▶ [EXERCISE AIM] Each line from the start of the listing below through the line containing "- There are" should be reproduced exactly, with no others.

Start of Block

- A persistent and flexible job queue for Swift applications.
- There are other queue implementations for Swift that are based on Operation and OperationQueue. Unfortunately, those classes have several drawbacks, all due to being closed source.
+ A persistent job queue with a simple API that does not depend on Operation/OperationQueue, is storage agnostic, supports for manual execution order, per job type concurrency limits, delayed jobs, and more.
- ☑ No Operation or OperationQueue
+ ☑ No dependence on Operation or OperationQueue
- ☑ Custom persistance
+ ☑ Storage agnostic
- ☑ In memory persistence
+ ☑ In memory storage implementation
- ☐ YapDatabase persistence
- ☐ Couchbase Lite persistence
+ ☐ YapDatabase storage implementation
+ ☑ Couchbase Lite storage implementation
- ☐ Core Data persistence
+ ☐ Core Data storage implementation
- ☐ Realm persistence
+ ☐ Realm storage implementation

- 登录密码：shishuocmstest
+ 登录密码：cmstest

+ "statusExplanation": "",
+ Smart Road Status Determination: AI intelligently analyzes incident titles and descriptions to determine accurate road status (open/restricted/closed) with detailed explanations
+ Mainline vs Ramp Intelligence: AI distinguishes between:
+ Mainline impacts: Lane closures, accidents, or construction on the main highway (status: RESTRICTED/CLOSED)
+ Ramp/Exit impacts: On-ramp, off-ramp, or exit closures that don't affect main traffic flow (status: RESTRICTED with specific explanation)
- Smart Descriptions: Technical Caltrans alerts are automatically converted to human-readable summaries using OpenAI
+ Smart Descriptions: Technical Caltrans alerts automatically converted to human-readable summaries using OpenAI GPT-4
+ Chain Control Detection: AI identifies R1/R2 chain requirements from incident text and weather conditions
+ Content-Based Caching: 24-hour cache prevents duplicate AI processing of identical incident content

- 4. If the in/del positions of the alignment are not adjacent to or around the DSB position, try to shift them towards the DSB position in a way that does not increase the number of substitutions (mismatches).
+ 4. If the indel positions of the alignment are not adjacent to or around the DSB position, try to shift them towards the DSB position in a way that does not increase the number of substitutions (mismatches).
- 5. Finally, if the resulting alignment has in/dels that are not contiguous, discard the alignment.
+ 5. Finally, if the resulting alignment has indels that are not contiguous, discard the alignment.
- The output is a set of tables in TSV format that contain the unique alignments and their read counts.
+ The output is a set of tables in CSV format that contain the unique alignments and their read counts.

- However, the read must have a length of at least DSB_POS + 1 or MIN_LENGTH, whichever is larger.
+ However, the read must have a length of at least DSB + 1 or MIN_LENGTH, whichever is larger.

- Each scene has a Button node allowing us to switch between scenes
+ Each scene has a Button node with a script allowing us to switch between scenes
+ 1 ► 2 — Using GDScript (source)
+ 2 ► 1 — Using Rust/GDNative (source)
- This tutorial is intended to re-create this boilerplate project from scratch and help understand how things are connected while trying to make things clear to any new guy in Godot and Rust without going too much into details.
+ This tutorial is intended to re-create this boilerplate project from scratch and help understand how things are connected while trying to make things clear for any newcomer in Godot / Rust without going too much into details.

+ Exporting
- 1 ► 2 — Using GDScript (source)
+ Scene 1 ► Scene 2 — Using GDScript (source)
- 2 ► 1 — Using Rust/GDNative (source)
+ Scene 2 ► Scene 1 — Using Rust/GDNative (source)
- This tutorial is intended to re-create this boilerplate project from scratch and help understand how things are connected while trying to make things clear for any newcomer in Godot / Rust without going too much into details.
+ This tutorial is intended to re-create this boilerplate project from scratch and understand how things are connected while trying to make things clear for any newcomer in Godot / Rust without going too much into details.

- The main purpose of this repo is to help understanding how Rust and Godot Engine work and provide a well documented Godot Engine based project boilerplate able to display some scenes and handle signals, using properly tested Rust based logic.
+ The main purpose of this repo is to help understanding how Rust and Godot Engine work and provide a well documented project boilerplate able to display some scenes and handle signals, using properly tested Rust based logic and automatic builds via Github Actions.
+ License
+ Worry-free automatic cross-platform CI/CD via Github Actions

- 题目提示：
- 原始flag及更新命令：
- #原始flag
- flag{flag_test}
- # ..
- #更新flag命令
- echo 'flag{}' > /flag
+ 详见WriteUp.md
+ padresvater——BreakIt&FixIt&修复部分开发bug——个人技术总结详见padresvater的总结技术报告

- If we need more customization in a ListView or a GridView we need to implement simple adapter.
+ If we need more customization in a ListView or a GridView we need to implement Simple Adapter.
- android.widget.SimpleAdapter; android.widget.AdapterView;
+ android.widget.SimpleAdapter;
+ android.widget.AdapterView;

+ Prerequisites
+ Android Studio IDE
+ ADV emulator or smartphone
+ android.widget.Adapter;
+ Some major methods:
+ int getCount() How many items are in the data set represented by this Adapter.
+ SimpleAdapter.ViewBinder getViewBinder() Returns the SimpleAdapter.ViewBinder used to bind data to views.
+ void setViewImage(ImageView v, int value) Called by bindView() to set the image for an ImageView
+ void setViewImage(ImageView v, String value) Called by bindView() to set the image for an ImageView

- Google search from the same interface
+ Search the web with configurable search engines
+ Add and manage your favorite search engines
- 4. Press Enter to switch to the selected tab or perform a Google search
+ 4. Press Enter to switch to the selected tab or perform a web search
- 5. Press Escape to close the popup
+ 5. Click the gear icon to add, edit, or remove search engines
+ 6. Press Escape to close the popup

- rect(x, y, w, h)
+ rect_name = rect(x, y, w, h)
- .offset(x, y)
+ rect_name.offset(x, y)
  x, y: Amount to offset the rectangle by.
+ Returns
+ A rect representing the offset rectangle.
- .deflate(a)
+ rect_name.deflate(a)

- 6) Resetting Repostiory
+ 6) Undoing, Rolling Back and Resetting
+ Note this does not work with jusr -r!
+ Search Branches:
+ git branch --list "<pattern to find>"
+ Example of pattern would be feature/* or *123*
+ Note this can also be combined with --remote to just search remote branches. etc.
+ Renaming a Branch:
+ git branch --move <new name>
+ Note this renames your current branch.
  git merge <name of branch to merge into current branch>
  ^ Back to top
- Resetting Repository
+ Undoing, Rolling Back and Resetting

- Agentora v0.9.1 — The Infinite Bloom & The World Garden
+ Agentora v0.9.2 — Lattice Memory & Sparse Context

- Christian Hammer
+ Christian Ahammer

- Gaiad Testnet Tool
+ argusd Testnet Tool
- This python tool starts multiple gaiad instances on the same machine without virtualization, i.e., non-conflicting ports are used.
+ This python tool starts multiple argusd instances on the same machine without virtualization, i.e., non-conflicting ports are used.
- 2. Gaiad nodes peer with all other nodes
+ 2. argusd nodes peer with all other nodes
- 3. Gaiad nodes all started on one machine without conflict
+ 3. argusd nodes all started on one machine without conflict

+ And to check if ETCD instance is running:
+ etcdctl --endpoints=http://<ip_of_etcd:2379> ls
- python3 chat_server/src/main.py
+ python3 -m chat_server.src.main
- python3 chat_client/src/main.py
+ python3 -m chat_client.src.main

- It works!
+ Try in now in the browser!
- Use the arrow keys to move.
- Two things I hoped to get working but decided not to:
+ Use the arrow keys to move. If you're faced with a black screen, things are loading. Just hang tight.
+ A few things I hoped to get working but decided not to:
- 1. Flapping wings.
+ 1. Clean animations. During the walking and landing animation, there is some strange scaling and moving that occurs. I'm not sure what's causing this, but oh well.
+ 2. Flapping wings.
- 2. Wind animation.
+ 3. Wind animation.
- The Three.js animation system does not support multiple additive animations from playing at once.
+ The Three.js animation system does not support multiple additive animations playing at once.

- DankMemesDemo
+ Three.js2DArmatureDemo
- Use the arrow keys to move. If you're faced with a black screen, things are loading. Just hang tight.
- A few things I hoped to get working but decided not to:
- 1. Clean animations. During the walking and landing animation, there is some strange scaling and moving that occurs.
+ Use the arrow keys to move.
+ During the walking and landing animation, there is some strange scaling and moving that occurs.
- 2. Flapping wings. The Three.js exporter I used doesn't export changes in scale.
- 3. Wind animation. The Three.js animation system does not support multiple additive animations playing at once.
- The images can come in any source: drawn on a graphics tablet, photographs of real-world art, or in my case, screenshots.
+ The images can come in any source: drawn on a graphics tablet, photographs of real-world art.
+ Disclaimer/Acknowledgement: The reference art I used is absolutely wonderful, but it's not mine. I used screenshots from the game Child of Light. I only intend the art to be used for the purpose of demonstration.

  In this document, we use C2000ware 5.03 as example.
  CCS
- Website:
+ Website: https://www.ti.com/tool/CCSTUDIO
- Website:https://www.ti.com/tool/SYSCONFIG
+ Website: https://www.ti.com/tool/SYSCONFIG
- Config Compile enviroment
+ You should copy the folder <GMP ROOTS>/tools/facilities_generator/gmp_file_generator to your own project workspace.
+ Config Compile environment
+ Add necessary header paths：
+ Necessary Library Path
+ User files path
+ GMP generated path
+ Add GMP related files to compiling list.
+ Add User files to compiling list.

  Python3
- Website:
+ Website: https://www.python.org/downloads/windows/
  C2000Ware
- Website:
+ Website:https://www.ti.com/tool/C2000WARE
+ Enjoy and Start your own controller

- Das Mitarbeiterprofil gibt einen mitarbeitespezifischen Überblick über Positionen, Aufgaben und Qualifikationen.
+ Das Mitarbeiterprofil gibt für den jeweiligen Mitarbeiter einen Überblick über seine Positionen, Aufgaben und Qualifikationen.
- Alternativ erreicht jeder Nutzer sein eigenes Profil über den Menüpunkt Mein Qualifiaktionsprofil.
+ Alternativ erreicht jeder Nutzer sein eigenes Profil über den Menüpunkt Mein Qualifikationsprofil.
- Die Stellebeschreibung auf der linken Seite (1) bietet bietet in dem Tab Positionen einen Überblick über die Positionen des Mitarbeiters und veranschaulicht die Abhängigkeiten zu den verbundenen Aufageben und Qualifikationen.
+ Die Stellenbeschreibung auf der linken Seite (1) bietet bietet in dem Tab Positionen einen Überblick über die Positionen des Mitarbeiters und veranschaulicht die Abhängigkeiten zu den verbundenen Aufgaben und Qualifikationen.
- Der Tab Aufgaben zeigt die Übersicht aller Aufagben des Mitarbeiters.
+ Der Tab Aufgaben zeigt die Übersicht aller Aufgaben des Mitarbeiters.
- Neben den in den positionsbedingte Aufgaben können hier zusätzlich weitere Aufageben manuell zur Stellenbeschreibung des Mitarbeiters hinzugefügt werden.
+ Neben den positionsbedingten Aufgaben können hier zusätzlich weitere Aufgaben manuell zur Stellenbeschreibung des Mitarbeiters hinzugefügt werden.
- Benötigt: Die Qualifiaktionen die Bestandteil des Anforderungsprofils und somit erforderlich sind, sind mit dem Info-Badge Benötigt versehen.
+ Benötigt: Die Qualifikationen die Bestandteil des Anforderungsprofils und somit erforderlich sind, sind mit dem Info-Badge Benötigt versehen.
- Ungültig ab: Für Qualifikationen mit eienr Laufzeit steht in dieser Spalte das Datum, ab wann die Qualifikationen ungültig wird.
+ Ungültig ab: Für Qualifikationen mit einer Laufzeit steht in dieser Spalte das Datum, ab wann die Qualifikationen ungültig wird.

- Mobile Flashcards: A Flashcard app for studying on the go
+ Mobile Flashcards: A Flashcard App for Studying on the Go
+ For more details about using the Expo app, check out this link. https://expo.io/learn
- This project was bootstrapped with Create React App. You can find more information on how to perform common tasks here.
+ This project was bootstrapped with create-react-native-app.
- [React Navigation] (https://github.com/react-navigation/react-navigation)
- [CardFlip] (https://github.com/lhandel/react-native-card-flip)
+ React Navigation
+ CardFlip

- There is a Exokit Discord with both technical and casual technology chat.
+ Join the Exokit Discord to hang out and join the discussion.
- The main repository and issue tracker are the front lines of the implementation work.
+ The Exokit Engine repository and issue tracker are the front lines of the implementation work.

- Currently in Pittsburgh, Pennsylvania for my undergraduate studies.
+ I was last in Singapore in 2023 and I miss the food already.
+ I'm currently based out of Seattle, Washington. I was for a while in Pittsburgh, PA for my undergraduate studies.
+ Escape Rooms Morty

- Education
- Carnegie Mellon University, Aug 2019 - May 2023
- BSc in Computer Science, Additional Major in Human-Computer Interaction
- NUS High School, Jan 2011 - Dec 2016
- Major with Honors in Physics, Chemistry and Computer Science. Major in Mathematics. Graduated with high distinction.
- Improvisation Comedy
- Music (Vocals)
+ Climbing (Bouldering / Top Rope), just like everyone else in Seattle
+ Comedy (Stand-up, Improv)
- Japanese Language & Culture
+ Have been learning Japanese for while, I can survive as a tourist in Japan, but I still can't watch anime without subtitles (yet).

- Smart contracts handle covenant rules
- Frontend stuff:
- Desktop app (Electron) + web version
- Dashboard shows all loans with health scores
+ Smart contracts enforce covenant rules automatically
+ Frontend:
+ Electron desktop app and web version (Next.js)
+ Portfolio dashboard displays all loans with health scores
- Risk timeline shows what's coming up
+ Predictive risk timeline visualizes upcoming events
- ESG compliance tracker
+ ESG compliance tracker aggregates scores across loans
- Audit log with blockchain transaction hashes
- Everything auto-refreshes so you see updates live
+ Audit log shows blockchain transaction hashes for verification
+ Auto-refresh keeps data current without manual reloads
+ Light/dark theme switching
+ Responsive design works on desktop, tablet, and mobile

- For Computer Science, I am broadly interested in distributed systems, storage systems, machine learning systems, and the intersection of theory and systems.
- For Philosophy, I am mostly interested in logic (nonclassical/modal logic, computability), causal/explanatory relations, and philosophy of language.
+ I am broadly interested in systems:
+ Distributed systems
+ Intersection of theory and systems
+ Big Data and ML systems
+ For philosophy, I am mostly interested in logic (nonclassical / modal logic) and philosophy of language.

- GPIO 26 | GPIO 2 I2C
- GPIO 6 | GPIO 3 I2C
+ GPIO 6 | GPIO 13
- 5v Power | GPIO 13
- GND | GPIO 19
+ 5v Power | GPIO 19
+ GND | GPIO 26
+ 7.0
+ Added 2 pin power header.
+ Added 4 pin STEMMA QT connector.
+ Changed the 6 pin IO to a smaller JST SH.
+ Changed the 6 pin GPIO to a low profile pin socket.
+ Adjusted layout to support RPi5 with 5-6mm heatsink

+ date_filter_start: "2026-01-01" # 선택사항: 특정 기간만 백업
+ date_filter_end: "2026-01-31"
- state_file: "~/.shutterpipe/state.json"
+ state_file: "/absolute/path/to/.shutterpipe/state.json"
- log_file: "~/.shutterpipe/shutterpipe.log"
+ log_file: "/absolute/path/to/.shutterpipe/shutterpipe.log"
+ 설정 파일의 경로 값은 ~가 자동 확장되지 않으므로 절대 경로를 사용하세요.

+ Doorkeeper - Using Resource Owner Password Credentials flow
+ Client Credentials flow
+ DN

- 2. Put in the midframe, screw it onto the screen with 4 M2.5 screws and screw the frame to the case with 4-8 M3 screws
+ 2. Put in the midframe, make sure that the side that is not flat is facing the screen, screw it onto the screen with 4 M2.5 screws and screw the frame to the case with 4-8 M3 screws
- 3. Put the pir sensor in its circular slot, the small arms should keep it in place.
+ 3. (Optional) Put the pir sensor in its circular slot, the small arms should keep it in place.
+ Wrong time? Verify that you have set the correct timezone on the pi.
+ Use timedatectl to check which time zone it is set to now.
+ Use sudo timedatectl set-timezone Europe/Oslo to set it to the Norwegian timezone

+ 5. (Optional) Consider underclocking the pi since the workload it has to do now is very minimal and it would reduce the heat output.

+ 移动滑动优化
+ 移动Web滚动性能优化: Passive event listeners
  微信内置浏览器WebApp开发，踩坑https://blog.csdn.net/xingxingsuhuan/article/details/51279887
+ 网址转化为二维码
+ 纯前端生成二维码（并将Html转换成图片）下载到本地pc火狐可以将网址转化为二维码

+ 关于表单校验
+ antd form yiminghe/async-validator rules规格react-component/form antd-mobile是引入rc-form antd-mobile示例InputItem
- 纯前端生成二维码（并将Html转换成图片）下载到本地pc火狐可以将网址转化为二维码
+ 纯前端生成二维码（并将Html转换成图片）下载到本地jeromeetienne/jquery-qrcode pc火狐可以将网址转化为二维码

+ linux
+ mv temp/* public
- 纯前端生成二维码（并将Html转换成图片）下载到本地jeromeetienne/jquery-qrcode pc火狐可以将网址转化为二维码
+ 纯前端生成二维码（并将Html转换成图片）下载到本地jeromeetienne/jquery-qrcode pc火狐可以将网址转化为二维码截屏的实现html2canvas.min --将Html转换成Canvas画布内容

End of Block

▶ [SOLUTION]
- A persistent and flexible job queue for Swift applications.
- There are other queue implementations for Swift that are based on Operation and OperationQueue. Unfortunately, those classes have several drawbacks, all due to being closed source.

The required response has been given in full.